I don’t have a lot of time to think, but, when I do, I like to imagine that I make up for the lost moments by thinking big. I think about how laundry reproduces faster than the constantly pregnant barn cat down the road. I wonder why there are enough crumbs for 75 chicken nuggets at the bottom of a 25 nugget sack. I ask myself how I ended up with a futon as a couch and I pour over the mysteries of the cosmos – Why I am always out of wine? I like to solve the world’s problems while the Earth spins on its axis and my delightful ass spins on a kitchenette barstool. “Let’s get rid of the penny!”, “Arriving at school on time limits your ability to improve on being timely!”, “I’m taking recycling to a new level by using yesterday’s coffee grounds!” and, then there was my Oprah moment this week, “Why are there so many acceptable styles of jeans yet so many “wrong” ways to parent?” If I’m rocking an acid washed, tapered leg, mega-high rise Mom-Jean, would someone walk up and say, “Pardon me, You are wearing pants incorrectly. Have you considered the mid-rise or, perhaps the dark rinse bootcut? Did you see my jeans and how perfectly perfect they are? You should, clearly, buy my jeans. You are doing it all wrong.” Probably not, but, every parent has been on the receiving end of unsolicited parenting advice by mid-rise do-gooders with little thought given to the small detail that the skinny jean does not work on everyone. It’s not one size fits all when it comes to how we parent. And, while you can try to lump parents into groups with venn diagram overlap, we are just as individual as we faithfully teach our children to be. To boldly be the very best version of you with little care for those who can’t accept your uniqueness. Then, we reach adulthood and are told by peers, media and “experts” that our unique best is not good enough.

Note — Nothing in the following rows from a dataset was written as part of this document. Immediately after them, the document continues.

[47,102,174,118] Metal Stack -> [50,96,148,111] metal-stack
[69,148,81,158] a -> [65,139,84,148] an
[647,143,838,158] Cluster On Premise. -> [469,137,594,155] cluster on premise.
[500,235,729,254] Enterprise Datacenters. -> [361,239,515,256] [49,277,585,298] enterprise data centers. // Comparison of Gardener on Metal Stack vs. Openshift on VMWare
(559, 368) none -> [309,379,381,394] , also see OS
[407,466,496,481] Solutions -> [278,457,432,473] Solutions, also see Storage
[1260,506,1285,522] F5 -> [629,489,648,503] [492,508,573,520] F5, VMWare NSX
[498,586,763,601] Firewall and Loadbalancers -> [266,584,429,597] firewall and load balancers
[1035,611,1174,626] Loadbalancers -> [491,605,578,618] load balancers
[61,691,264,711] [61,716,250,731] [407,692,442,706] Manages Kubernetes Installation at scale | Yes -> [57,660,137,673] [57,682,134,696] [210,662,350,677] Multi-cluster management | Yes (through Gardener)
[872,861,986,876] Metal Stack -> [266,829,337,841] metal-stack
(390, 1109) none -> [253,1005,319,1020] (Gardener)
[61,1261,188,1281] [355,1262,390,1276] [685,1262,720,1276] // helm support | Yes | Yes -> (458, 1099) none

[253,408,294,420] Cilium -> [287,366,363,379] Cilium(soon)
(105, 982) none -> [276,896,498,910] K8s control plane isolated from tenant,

In these moments, I wish for some version of a relaxed fit, boot (up your ass) cut style of parenting. Whether you made cupcakes for the bake sale or picked up a bag of Fauxreos, you are doing the best you can with what you have. And, I salute you.
I salute you, Mom in PJs at school drop-off. It IS too early and no respectable person should have to wear pants before 8:00 a.m. I dig your skull and crossbones coffee mug and slippers. Don’t you dare be ashamed. Your child is at school, on time, with matching shoes. I salute you.

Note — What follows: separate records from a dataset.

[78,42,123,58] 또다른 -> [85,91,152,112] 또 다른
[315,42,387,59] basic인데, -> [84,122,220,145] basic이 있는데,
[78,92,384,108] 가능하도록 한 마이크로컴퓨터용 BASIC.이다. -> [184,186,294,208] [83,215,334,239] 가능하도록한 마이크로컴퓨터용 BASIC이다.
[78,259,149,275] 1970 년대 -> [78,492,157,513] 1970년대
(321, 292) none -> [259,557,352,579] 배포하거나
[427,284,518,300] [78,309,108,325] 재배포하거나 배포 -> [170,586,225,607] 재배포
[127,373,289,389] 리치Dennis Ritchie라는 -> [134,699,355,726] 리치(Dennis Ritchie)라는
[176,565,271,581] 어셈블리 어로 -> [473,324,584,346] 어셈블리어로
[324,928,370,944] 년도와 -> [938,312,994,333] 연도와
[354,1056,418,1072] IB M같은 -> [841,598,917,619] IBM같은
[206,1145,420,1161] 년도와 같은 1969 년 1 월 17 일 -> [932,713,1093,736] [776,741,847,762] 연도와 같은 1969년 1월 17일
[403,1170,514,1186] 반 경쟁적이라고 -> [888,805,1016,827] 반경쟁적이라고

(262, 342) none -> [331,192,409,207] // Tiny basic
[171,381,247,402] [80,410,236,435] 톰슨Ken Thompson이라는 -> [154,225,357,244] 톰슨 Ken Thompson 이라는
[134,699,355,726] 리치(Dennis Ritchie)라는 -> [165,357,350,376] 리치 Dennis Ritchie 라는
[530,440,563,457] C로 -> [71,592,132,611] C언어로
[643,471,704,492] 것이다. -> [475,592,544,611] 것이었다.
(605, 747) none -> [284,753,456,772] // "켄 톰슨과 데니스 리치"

I salute you, Dad and 9 year old daughter walking the wine aisle together. Your conversation about whether mom wants red or white brought a tear to my eye. I’m considering following you, at a safe distance that complies with the restraining order, just so I can join in on the world class awesome that must be your dinner conversation at your table made entirely out of parenting trophies. I salute you.
I salute you, cry-laughing Mother in the post office while screaming children pulled at your legs. You’re right, parenting is hilarious. Chaos happens. You embrace it. I want to embrace you. I salute you.
I salute you, cloth diapering Mama. Bless you and the hemp, reusable, BPA-free horse you rode in on. You care about our collective carbon footprint and you work hard to counteract the metric ton of diapers I’ve guiltily tossed over the last 6 years. I salute you.
I salute you, PTA Parents. It’s because of you handbooks are written, meetings are attended and, not attended by those who can not or choose not to. Thank you for letting us slow clap in the back row of the Open House and ride your meticulously prepared intro-speech coattails. I salute you.
I salute you, Parents with varying styles, perspectives, gifts, challenges and ideas. I salute those of you who take the time to embrace the beauty in our assorted views. Those who find the common ground, the love of our children, to experience our differences with kindness and acceptance. Those who graciously acknowledge our personal bests without eluding to their “better”. Those who teach instead of preach. I salute you.